# How to complete this task:
Once the pictures are removed, output the remaining entries exactly as given.

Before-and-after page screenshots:

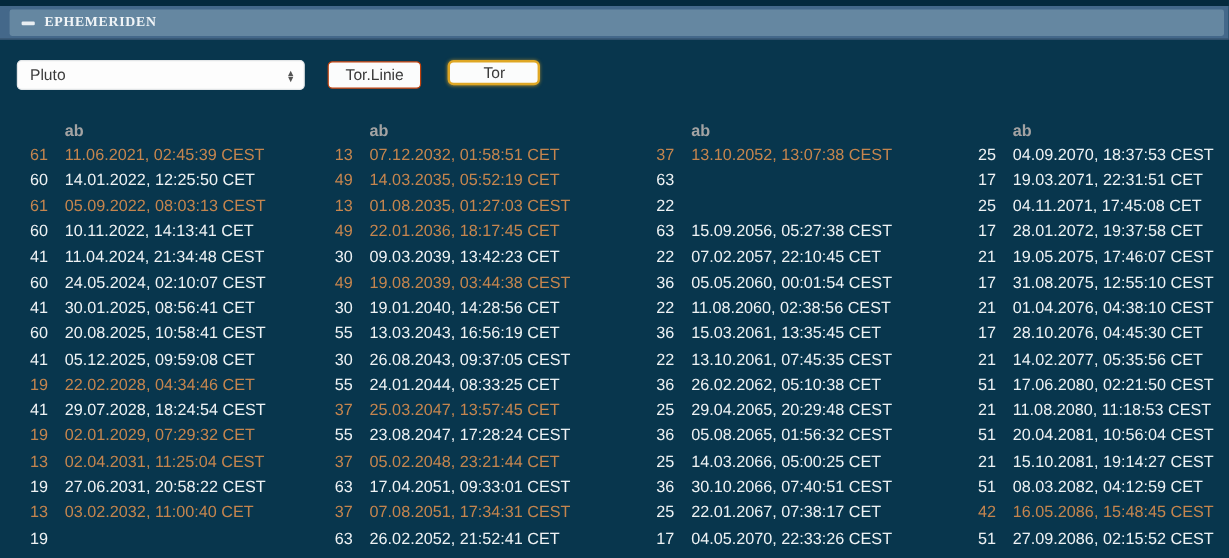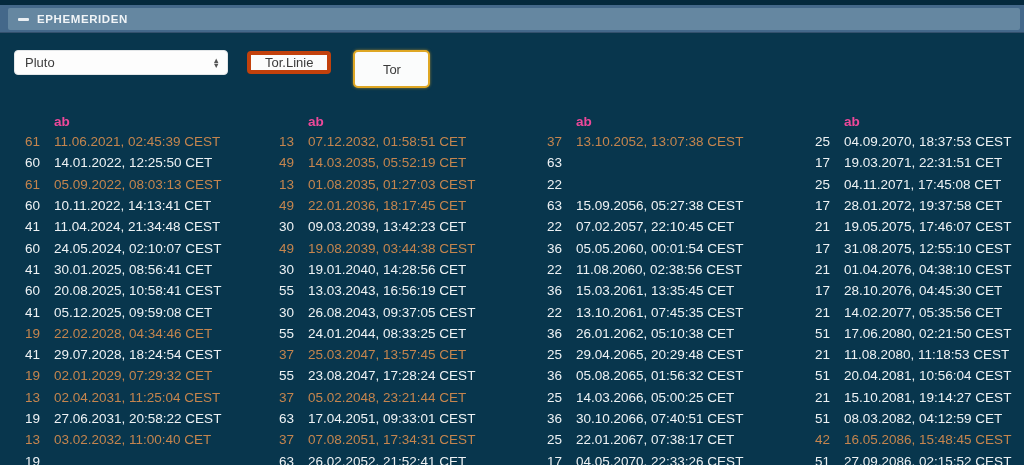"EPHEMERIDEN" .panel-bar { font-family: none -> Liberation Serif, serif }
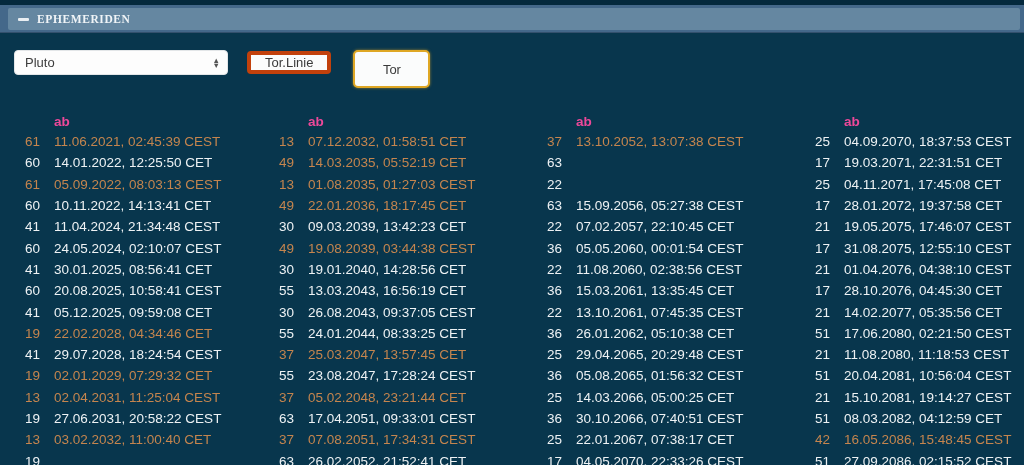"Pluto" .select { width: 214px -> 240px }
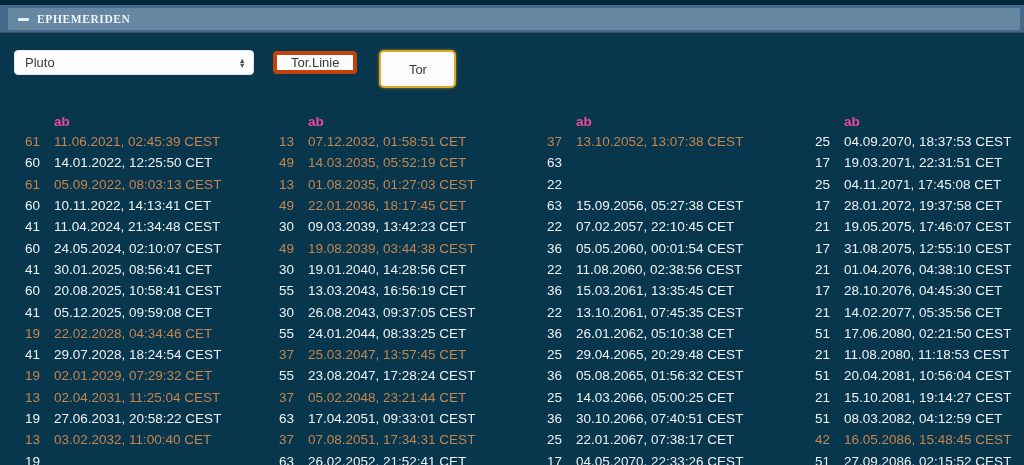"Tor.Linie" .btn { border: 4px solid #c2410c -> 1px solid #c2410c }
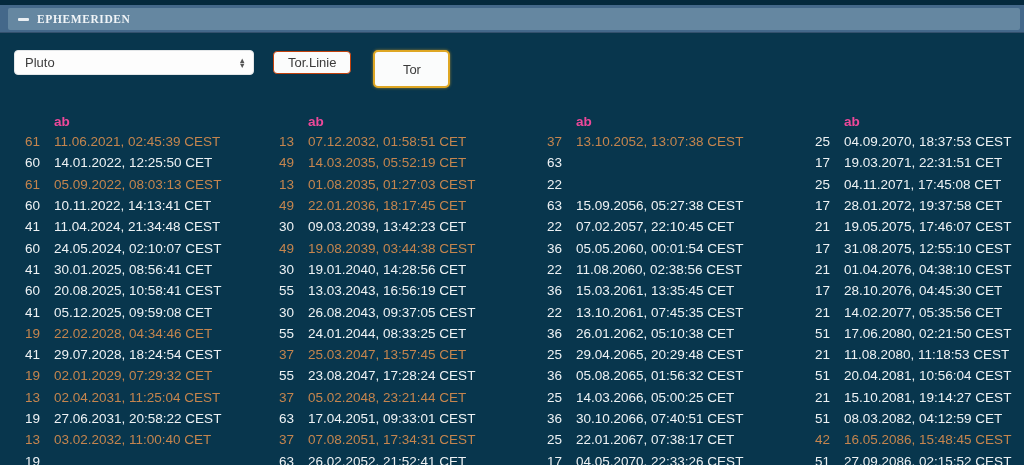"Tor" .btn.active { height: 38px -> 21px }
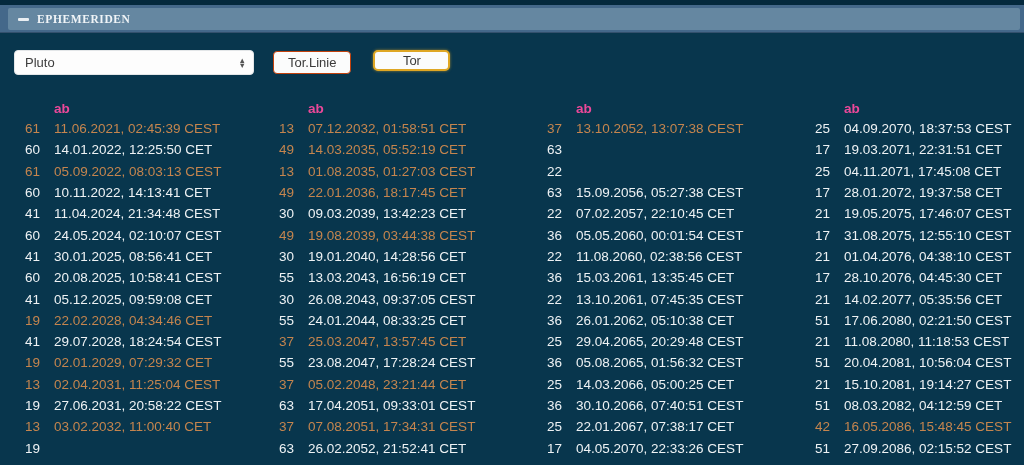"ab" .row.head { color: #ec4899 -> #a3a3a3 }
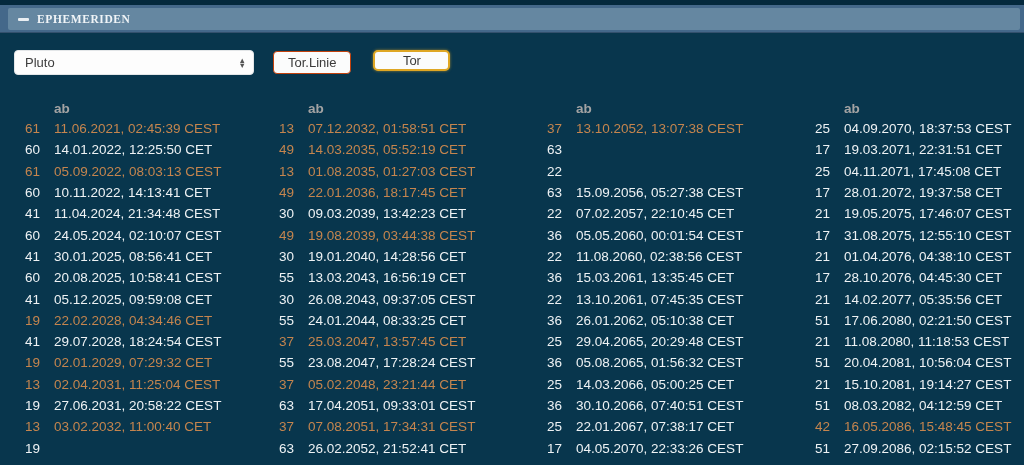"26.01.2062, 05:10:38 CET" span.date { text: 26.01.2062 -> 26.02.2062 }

# Answer box:
"EPHEMERIDEN" .panel-bar { font-family: none -> Liberation Serif, serif }
"Pluto" .select { width: 214px -> 240px }
"Tor.Linie" .btn { border: 4px solid #c2410c -> 1px solid #c2410c }
"Tor" .btn.active { height: 38px -> 21px }
"ab" .row.head { color: #ec4899 -> #a3a3a3 }
"26.01.2062, 05:10:38 CET" span.date { text: 26.01.2062 -> 26.02.2062 }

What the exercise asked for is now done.